Auditable AI Research: a family tech purchase, methodically resolved

The Problem

Research produced with the help of an AI language model carries a specific, well-understood hazard, and naming it plainly is the right place to begin. A language model is very good at producing text that reads as authoritative. It writes in fluent, confident prose. It formats citations correctly. It names sources, attaches numbers, and supplies dates. The result looks like the output of careful research. The difficulty is that all of those surface features can attach to a claim that isn't grounded in anything — a source that doesn't exist, a quotation that was never written, a fact that's quietly wrong.

This is the part of the problem a reader can't solve by reading carefully. On the page, a grounded claim and an ungrounded one look identical. The reader has no way, from the text alone, to tell which is which.

That's the trust problem that has to be solved before AI-assisted research is useful to anyone making a real decision — whether the decision is a regulatory analysis, a grant evaluation, or, here, a household calendar purchase. The methodology's job is not to ask the reader to trust that the research avoided the hazard. The methodology's job is to make grounding something the reader can independently check.

The Approach

The research moved through a fixed sequence of stages rather than open-ended searching. Each stage produces an artifact the next stage depends on, and the final deliverable carries the full chain back to its sources.

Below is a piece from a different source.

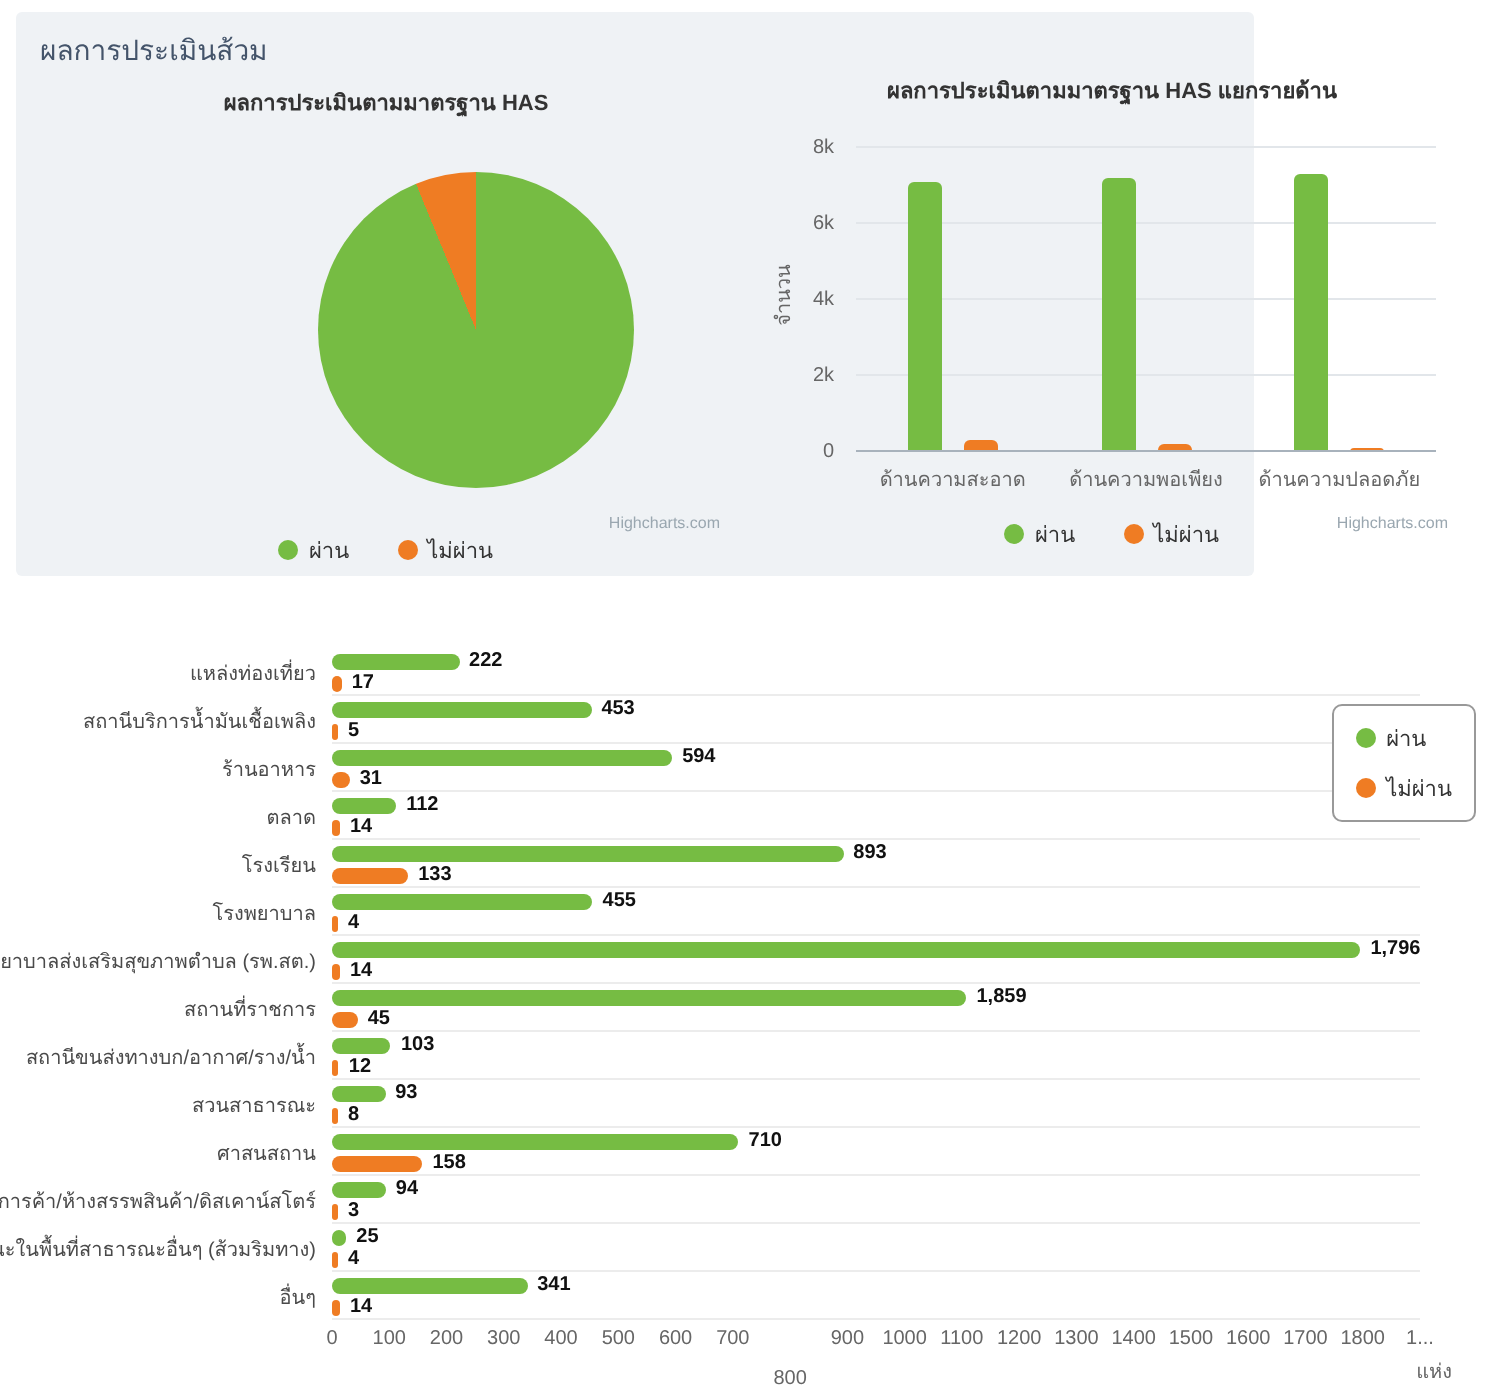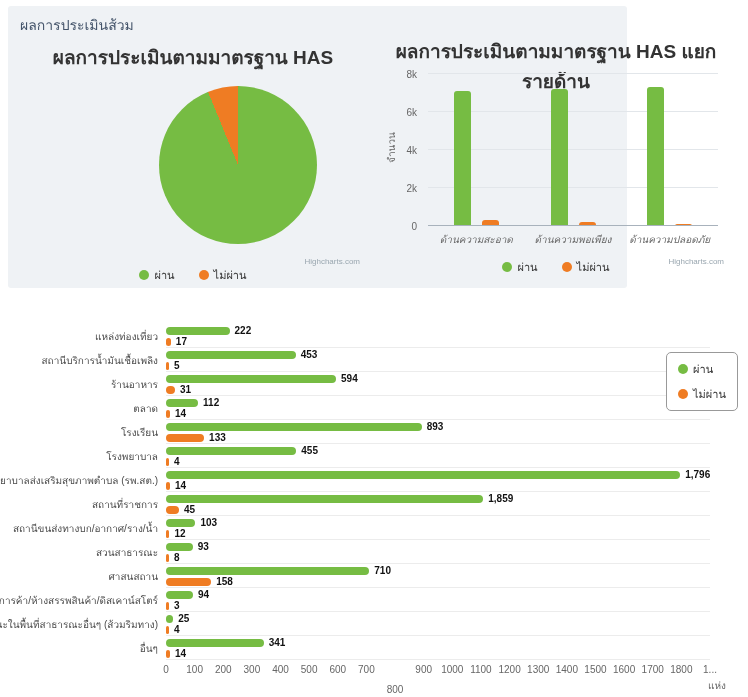"ผลการประเมินตามมาตรฐาน HAS" .chart-title { font-size: 19px -> 11px }
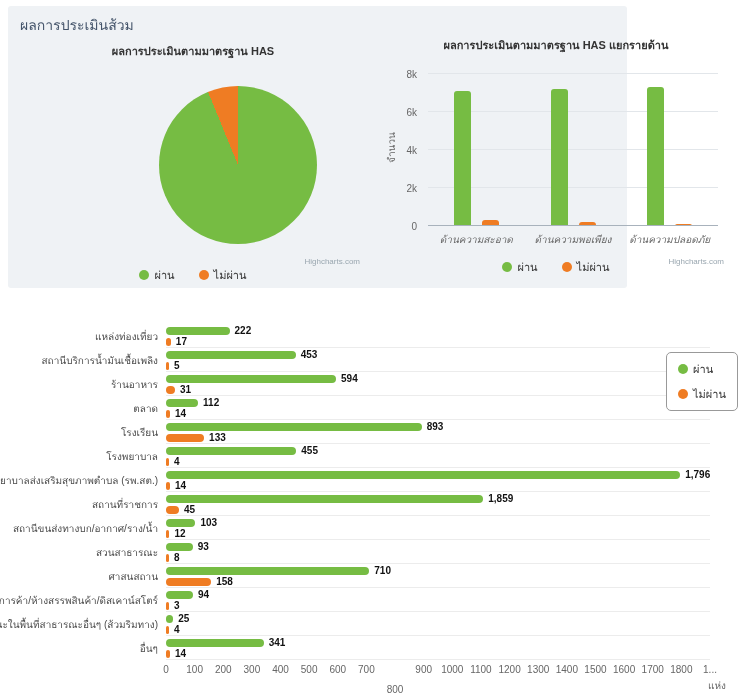"ด้านความสะอาด" .colcats { font-style: italic -> none }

Frame the question. The household had a real decision to make: which home-display calendar to buy. The criteria were named explicitly — custom-content capability, real-purchaser experience, price, privacy posture — before any source was opened.
Survey the source landscape. Twenty-five candidate sources were identified across five products, spanning manufacturer documentation, independent long-form reviews, community discussion, and developer reference material. Each candidate URL was recorded with its expected role before retrieval. Of the twenty-five sources verified, nineteen became the numbered load-bearing citations; the remaining six were corroborating sources (cross-references behind those entries) that were verified but not load-bearing on their own.
Verify and archive every source. Each candidate was retrieved, parsed, and stored as verified content. A source can't be cited unless its actual content was captured and is checkable. Three sources were initially bot-blocked and were re-fetched through a browser-emulation tool; one search-result candidate turned out to point at an unrelated company sharing the brand name — rather than being quietly dropped, it was flagged and retained in the record as a finding (citation [19]) so the collision is visible to any reader.
Build claims with citation chains. Every load-bearing claim in the comparison was bound to a specific passage of verified source content. Where evidence was thin or absent, the comparison says so rather than reaching for the nearest plausible filler.
Audit the deliverable. Before publication, the writeup was scanned mechanically for internal terminology leakage, audited for stance (no advocacy beyond evidence; no sales posture), and reviewed for honest disclosure of what the work does not guarantee.

The Build

Sources Verified

Citation Chain Entries

Products Compared

Criteria Evaluated

The research draws on a deliberately diverse source set: official product documentation, third-party long-form reviews, community discussion threads, developer reference material, and cross-product comparison pieces. The source distribution itself is part of the rigor — relying only on manufacturers would tilt the writeup toward marketing claims; relying only on reviewers would miss the technical capability questions that anchored the decision.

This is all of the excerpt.